# Required work
Please copy the records below word for word, leaving out the pictures.

[Itemized modification records]
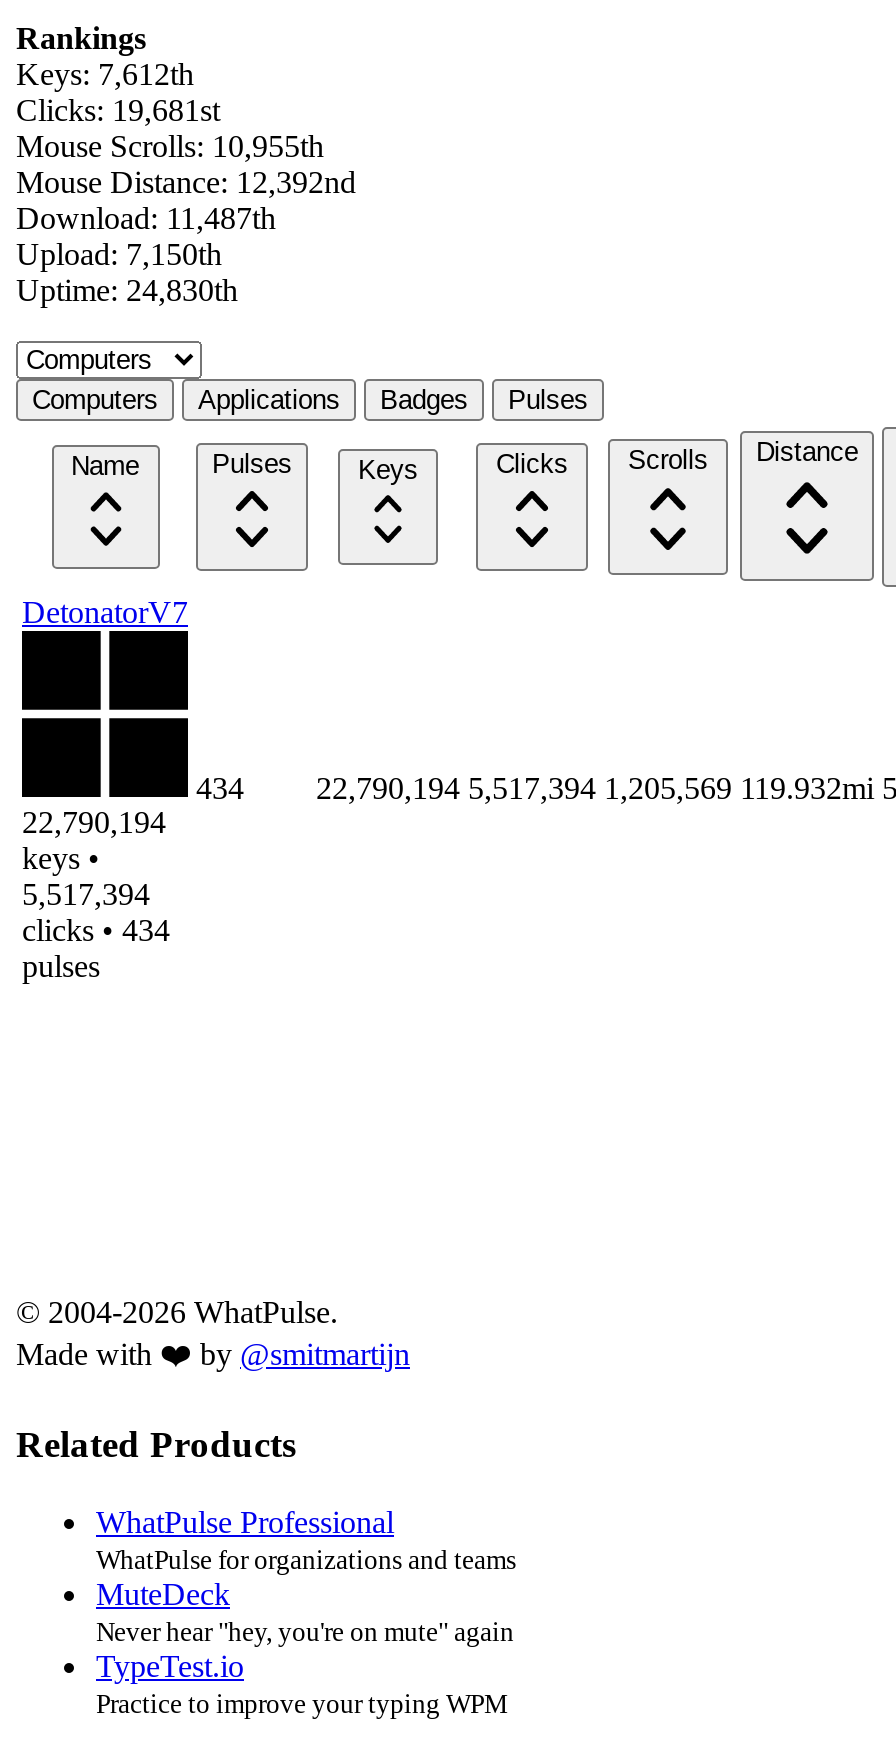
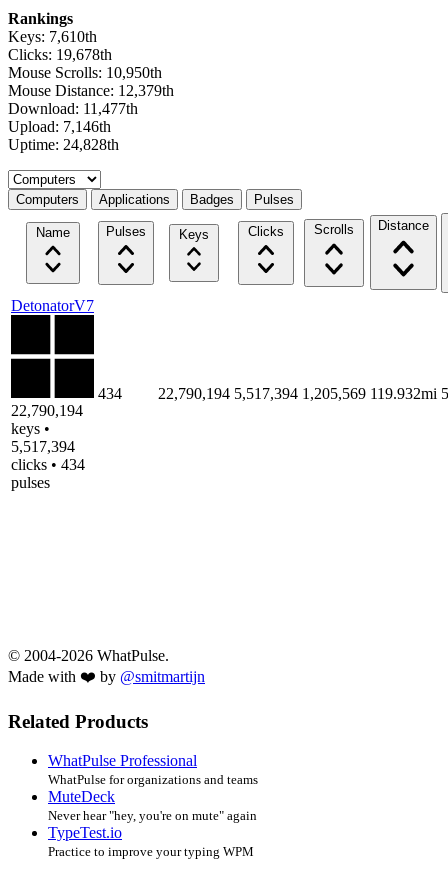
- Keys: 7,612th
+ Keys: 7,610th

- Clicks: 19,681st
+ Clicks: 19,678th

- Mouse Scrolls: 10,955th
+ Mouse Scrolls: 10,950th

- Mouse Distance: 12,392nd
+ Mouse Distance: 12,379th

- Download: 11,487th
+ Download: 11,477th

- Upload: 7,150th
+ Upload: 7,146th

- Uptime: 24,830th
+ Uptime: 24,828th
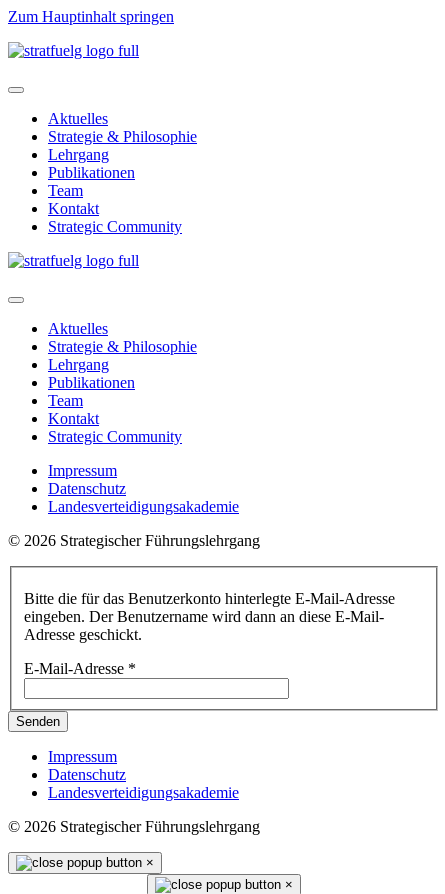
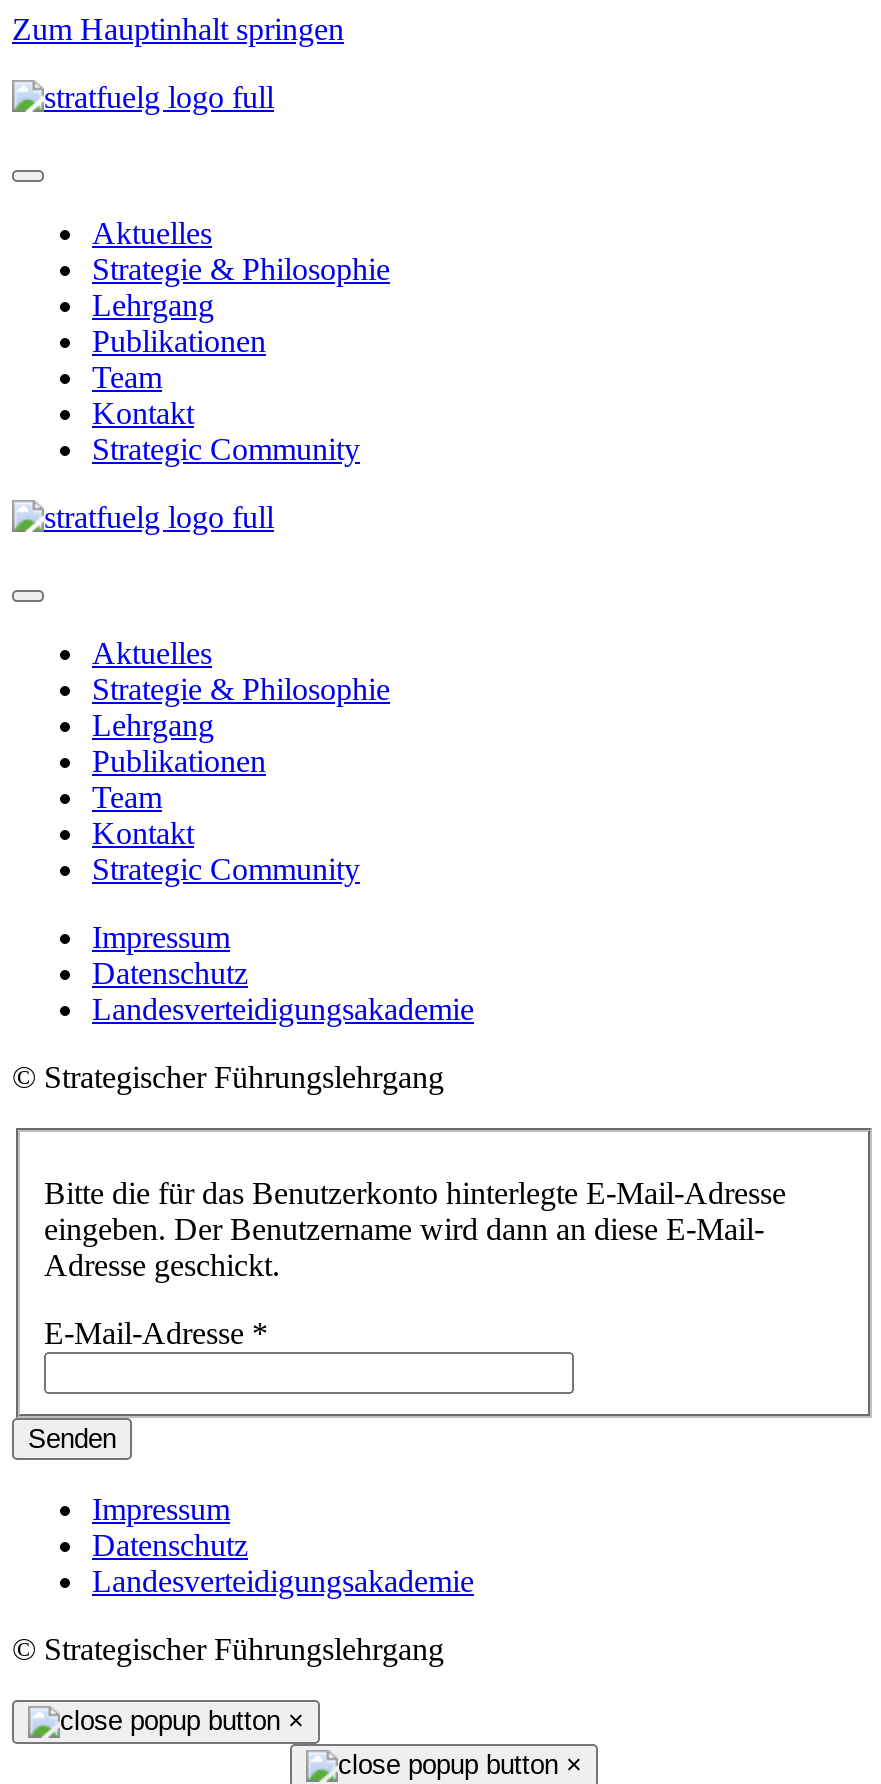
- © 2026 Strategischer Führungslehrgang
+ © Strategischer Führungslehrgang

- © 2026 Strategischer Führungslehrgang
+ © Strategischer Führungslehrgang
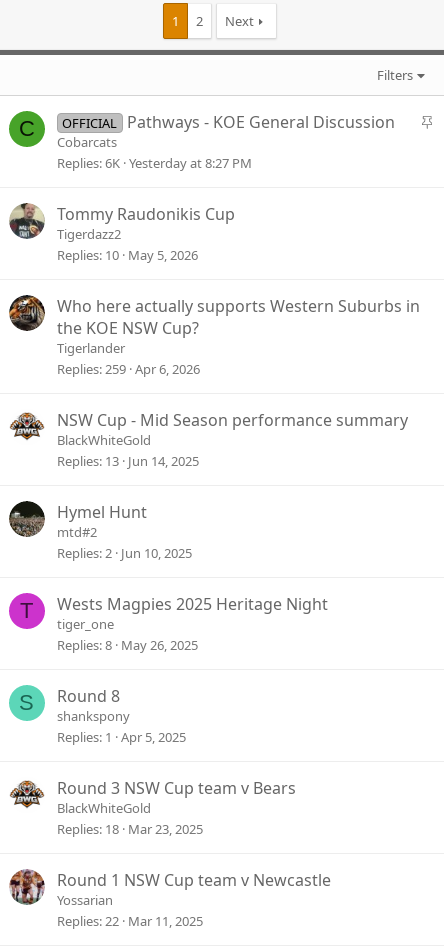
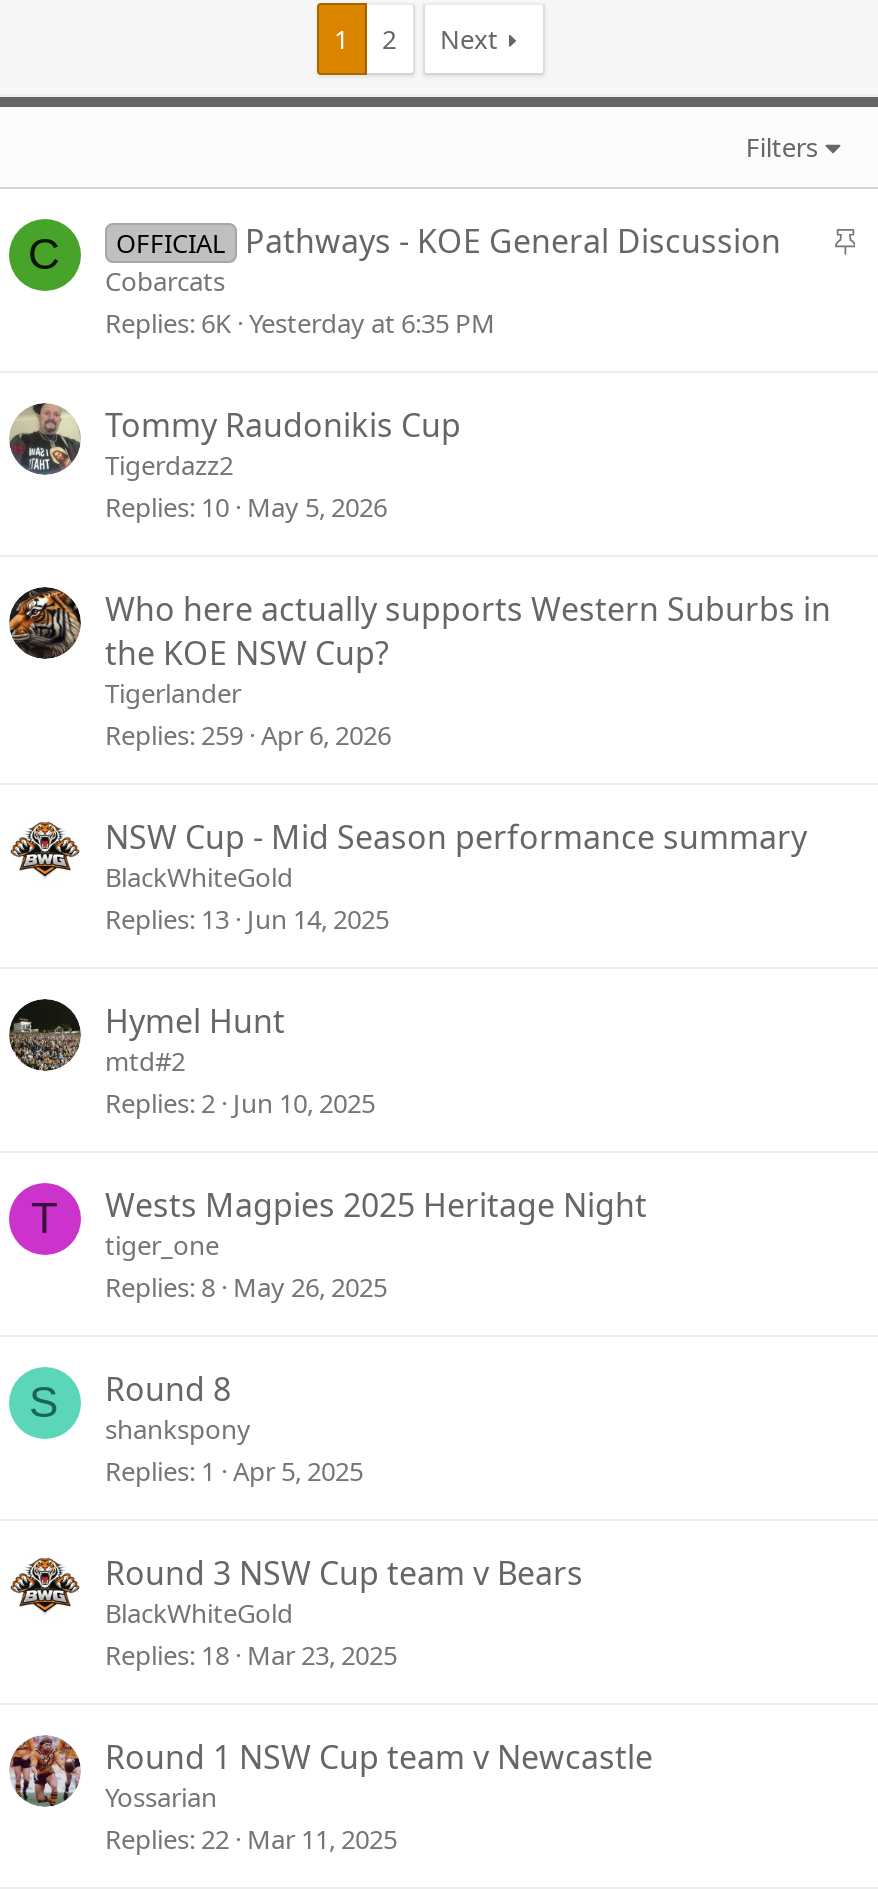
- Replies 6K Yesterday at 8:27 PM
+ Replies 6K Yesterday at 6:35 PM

# Result
- Keys: 7,612th
+ Keys: 7,610th

- Clicks: 19,681st
+ Clicks: 19,678th

- Mouse Scrolls: 10,955th
+ Mouse Scrolls: 10,950th

- Mouse Distance: 12,392nd
+ Mouse Distance: 12,379th

- Download: 11,487th
+ Download: 11,477th

- Upload: 7,150th
+ Upload: 7,146th

- Uptime: 24,830th
+ Uptime: 24,828th
- © 2026 Strategischer Führungslehrgang
+ © Strategischer Führungslehrgang

- © 2026 Strategischer Führungslehrgang
+ © Strategischer Führungslehrgang
- Replies 6K Yesterday at 8:27 PM
+ Replies 6K Yesterday at 6:35 PM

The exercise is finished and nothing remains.